An in-depth exploration of the literature review helped us identify the research gaps. Motivated by the research gap, the present study was undertaken. The main contribution of the present work lies in employing the MVO for the first time in the present context. Furthermore, the integration of the EM clustering technique and the N-BEATS forecasting method with the multi-verse portfolio optimization problem presents a novel approach. Elements such as variance, skewness, kurtosis, and Gini Simpson entropy are incorporated in the objective function for the analysis. The multi-objective problem encompasses a combination of objectives and constraints that have not been previously addressed, making it useful for complex portfolio allocation situations. Additionally, the utilization of the clustering method and forecasting techniques remains relatively unexplored by most researchers in this field. Our findings provide researchers and practitioners with valuable insights into how different combinations of objectives can impact portfolio performance (Table 1).

Table 1 Feature comparison of present study with existing studies in the literature

3 Methods description

3.1 Expectation maximization (EM) clustering method

EM is a general iterative optimization algorithm used to estimate the parameters of statistical models, particularly in situations involving missing or hidden data, as explained by Do and Batzoglou (2008). EM is a specific type of probabilistic clustering which uses the concept of Gaussian Mixture Models (GMMs).

The EM algorithm is often associated with Sir Ronald A. Fisher and developed further by other statisticians and researchers. However, its application to clustering and Gaussian mixture models can be attributed to many contributors, including Dempster et al. (1977). They introduced the algorithm and its application to statistical modelling in their paper titled "Maximum Likelihood from Incomplete Data via the EM Algorithm."

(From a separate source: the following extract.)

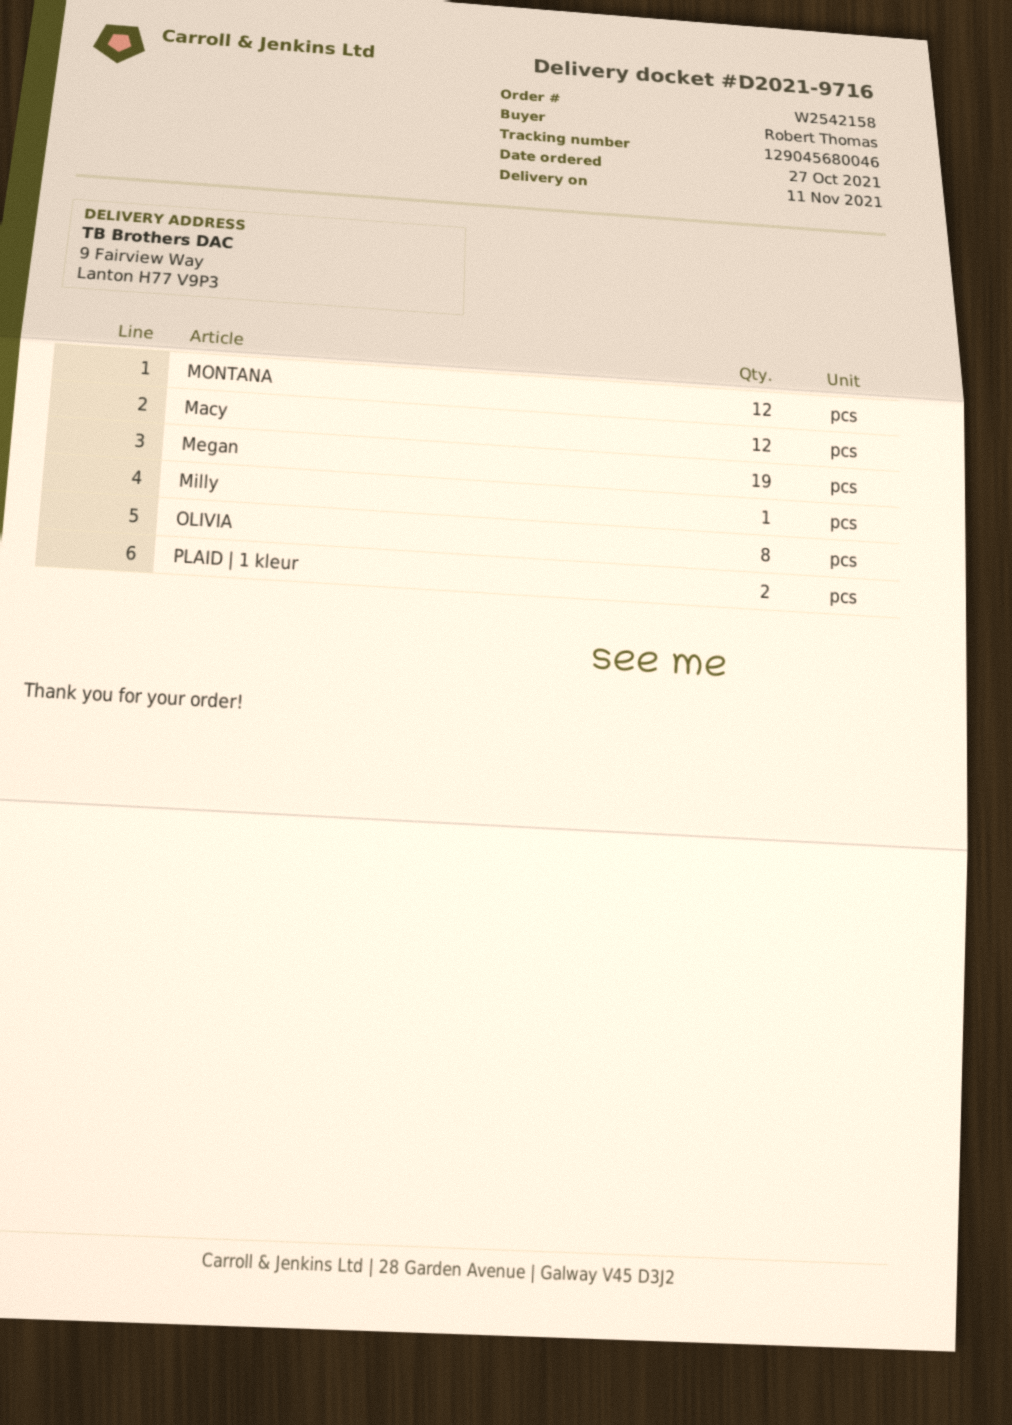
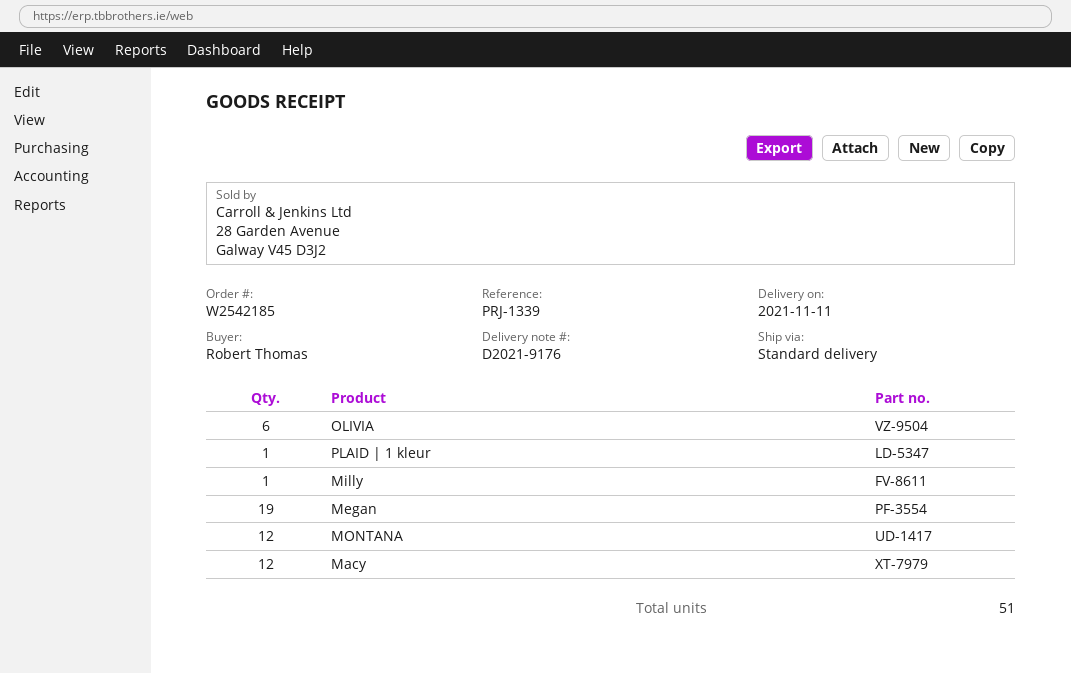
order number: W2542158 -> W2542185
delivery note number: D2021-9716 -> D2021-9176
OLIVIA: 8 -> 6
PLAID | 1 kleur: 2 -> 1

In the context of clustering, the EM algorithm for Gaussian mixture models iteratively updates the estimates of the mixture model's parameters by alternating between two steps:

  1. 1.

    Expectation Step (E-step) In this step, for each data point, the algorithm calculates the probabilities of belonging to each cluster based on the current estimates of cluster parameters. These probabilities represent the "expectation" of the hidden or missing cluster assignments.

  2. 2.

    Maximization Step (M-step) In this step, the algorithm updates the parameters (means, variances, and mixing proportions) of the Gaussian distributions in a way that maximizes the likelihood of the observed data given the current cluster assignments.

By iteratively repeating these steps, the algorithm aims to find a set of parameters that maximize the likelihood of the observed data. This process helps in estimating the underlying cluster structure of the data.

In summary, while the EM algorithm itself is not attributed to a single individual, its application to clustering, particularly Gaussian mixture models, has been developed by a combination of researchers in the fields of statistics and machine learning.

3.2 N-BEATS (neural basis expansion analysis for interpretable time series)

Oreshkin et al. (2019) proposed N-BEATS, which is a deep neural network based on backward and forward residual links as well as a very deep stack of fully connected layers. It is a univariate model. The architecture (shown in Fig. 1) of the model is founded on a few fundamental ideas.

  • The foundation framework should be simple, general, and descriptive (deep).

  • The design should not rely on feature engineering or input scaling that is time series-specific (like trend and seasonality).

  • For investigating interpretability, the architecture should be expandable so that its outputs can be easily interpreted by a human.

Fig.1
figure 1

N-BEATS architecture (Adapted from: (Oreshkin et al. 2019))

The data is fed into the model as a lookback period. The lookback period is the back horizon, which is used to make predictions on the forecast horizon. If the length of the forecast horizon is H, then the length of the backcast horizon should be 2H–7H.

The model is divided into a collection of blocks and stacks.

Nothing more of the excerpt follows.